En juin 2008, l’Italie comptait 60,3 millions d’habitants (si l’on inclut les étrangers en attente de régularisation), soit presque 3 millions de plus que dix ans plus tôt. Dans certaines villes, comme Milan, Turin et Florence, la fécondité est de 40 à 50 % plus élevée qu’au milieu des années 90. "Au cours des dix dernières années, la rapidité du vieillissement a diminué, en dépit de l’augmentation continue de l’allongement de la vie des personnes âgées, grâce à l’arrivée de trois millions de jeunes citoyens, provenant souvent de pays lointains. [...] Ce qui se passe aujourd’hui et les tendances pour l’avenir immédiat donnent à penser qu’une révolution démographique en bonne et due forme a commencé et se développe aujourd’hui dans les berceaux. C’est bien cela : une révolution, pas un déclin. Au moins pendant les vingt ou trente prochaines années, de puissants mécanismes seront à l’œuvre et permettront à la population italienne de se renouveler, sans vieillir d’une manière socialement insoutenable. [...]

Alors comment se fait-il que la majorité des observateurs continue au contraire à parler de déclin démographique et à souligner l’inévitable déséquilibre qui est en train de se produire entre la population en âge de travailler et les retraités ? Cela vient principalement de ce que ces observateurs s’appuient sur des prévisions erronées, à commencer par celles du département de l’ONU chargé de la population. [...]

D’après les deux démographes, les projections indiquées ne sont pas dignes de foi. En premier lieu parce que la population initiale est largement sous-estimée, du fait que l’on ne tient pas compte des étrangers en situation irrégulière mais présents de manière stable en Italie. Qu’on le veuille ou non, ils seront presque tous régularisés tôt ou tard, comme cela a toujours été le cas au cours des quinze dernières années. Mais aussi parce que l'ONU suppose que, au cours des vingt prochaines années, 140 000 immigrés entreront chaque année en Italie, alors que, entre 1999 et 2004, il y a eu environ 300 000 entrées par an en Italie, et que ce chiffre s’est maintenu pendant les trois années suivantes.

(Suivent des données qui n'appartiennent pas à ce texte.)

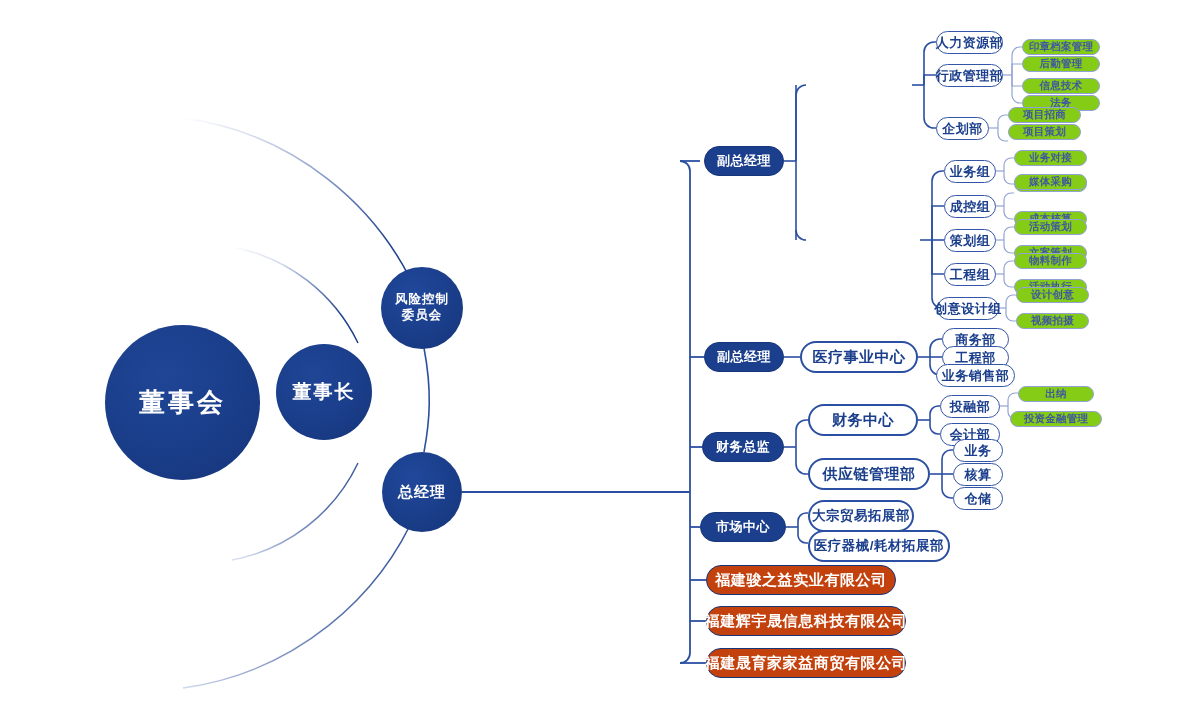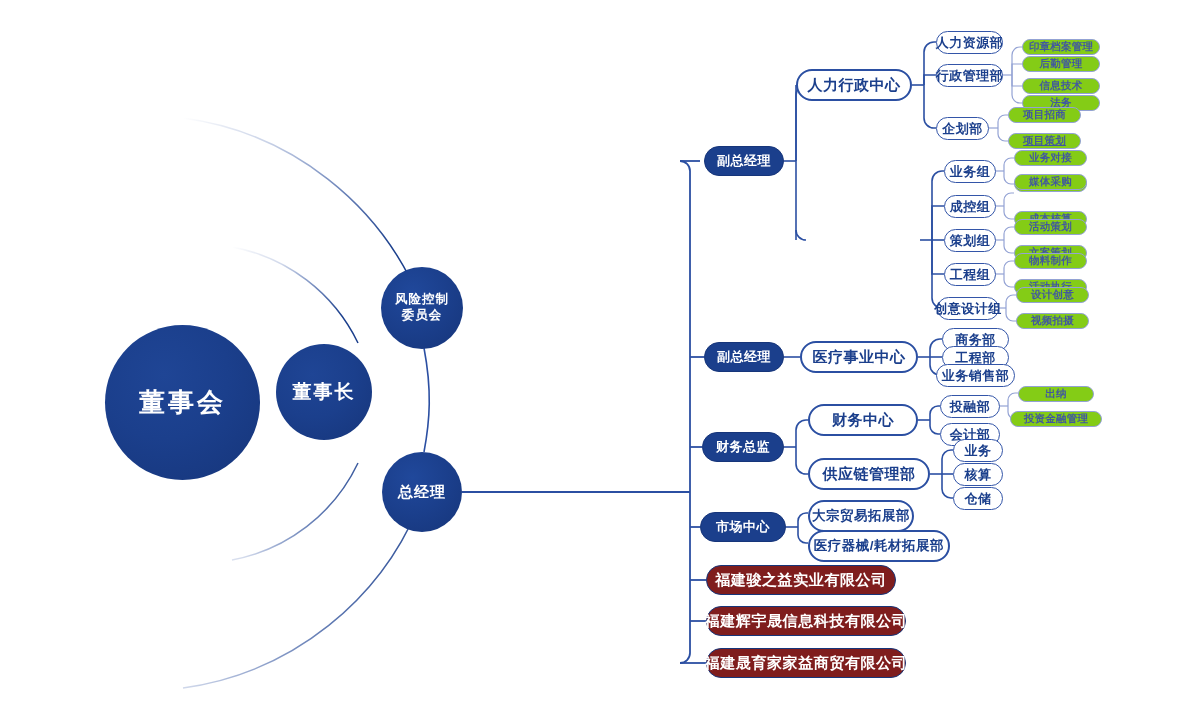--- a/index.html
+++ b/index.html
@@ -303,9 +303,6 @@
     <span>副总经理</span>
   </div>
 
-  <div class="pill lv2" style="left:796px;top:69px;width:116px;">
-    <span>人力行政中心</span>
-  </div>
   <div class="pill lv3" style="left:936px;top:31px;width:67px;">
     <span>人力资源部</span>
   </div>

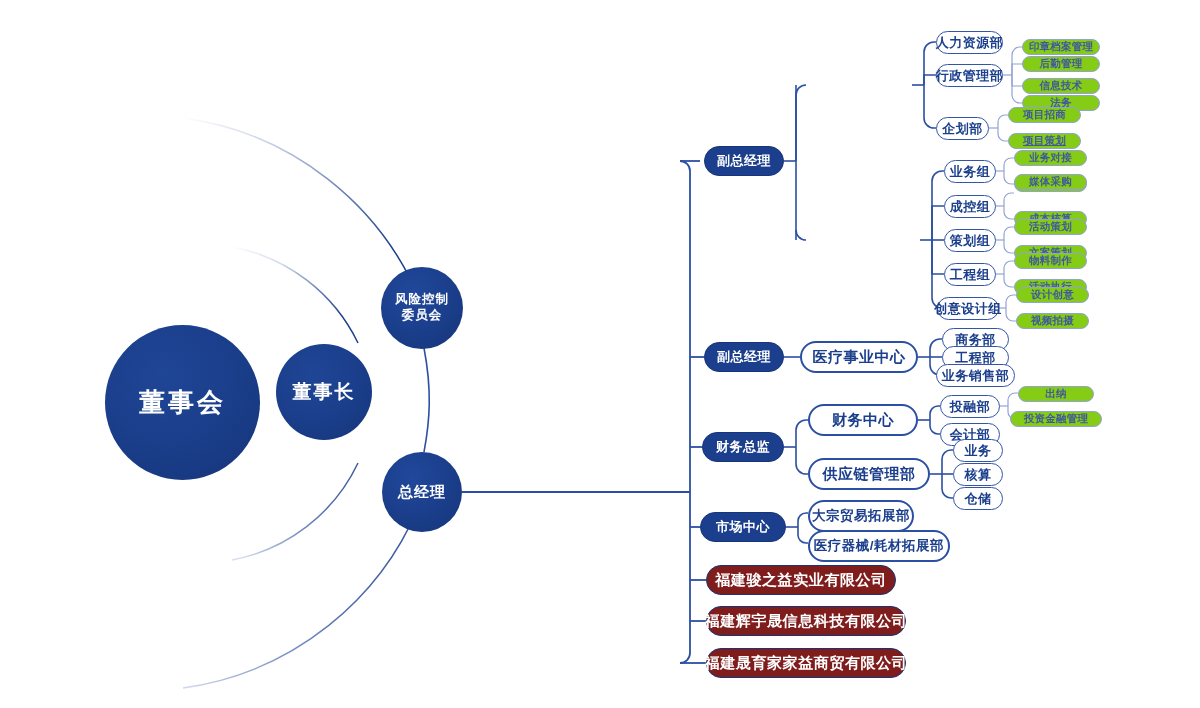--- a/index.html
+++ b/index.html
@@ -328,7 +328,7 @@
   <div class="pill lv4" style="left:1008px;top:107px;width:73px;">
     <span>项目招商</span>
   </div>
-  <div class="pill lv4" style="left:1008px;top:133px;width:73px;text-decoration:underline;">
+  <div class="pill lv4" style="left:1008px;top:124px;width:73px;">
     <span>项目策划</span>
   </div>
 

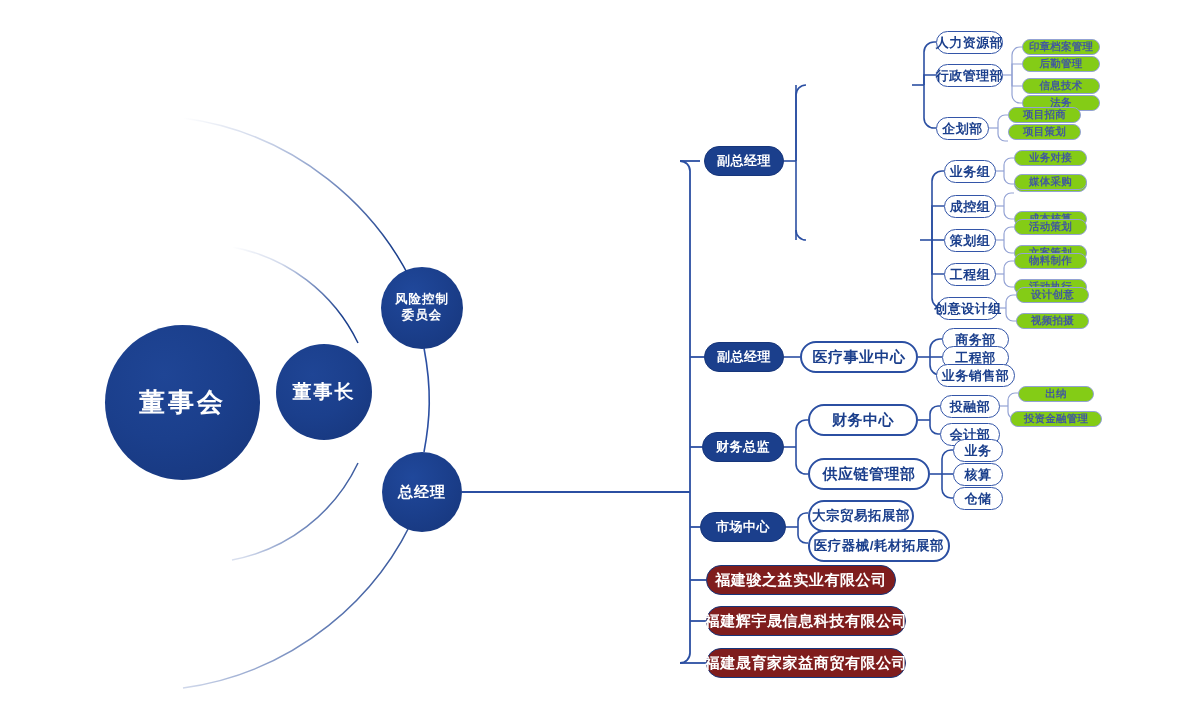--- a/index.html
+++ b/index.html
@@ -102,7 +102,7 @@
   }
   
   .pill.sub{
-    background:#7f1d1d;
+    background:#c2410c;
     color:#ffffff;
     border:1px solid #16357a;
     font-size:15px;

Si cette tendance se maintient, il n’y aura de diminution ni du nombre de travailleurs ni de celui des moins de 20 ans, même si le nombre de personnes âgées continue à augmenter en raison de l’allongement progressif de la durée moyenne de vie et du fait que les nombreux enfants du baby boom, nés entre 1950 et 1970, arriveront à l’âge de la retraite. [...]

Voilà pourquoi beaucoup de gens estiment que l’immigration est un frein au développement économique ou, au mieux, un remède, insuffisant, pour compenser le blocage des mécanismes normaux de renouvellement de la population, c’est-à-dire la natalité et la mortalité, encore considérées en beaucoup de langues comme les deux seules composantes "naturelles" de l’évolution démographique. Mais lorsque les chercheurs "parlent de renouvellement naturel ou de renouvellement migratoire, ils formulent plus ou moins consciemment un jugement de valeur ('pour la démographie un enfant qui naît, c’est mieux qu’un immigré') et ils jouent avec le feu des préjugés racistes et nationalistes". [...] Il est bon aussi de rappeler le passé de l’Italie, puisqu’elle a toujours connu de profonds brassages de population, soit d’une région à l’autre, soit provenant de l’étranger : des Allemands dans différentes vallées des Alpes, des Grecs et des Albanais dans le sud, etc. La thèse soutenue par le livre que nous présentons est qu’"une population fermée aux modèles migratoires, avec moins de deux enfants par femme, est inévitablement vouée au vieillissement et – à la longue – à la disparition, même quand la mortalité est très faible".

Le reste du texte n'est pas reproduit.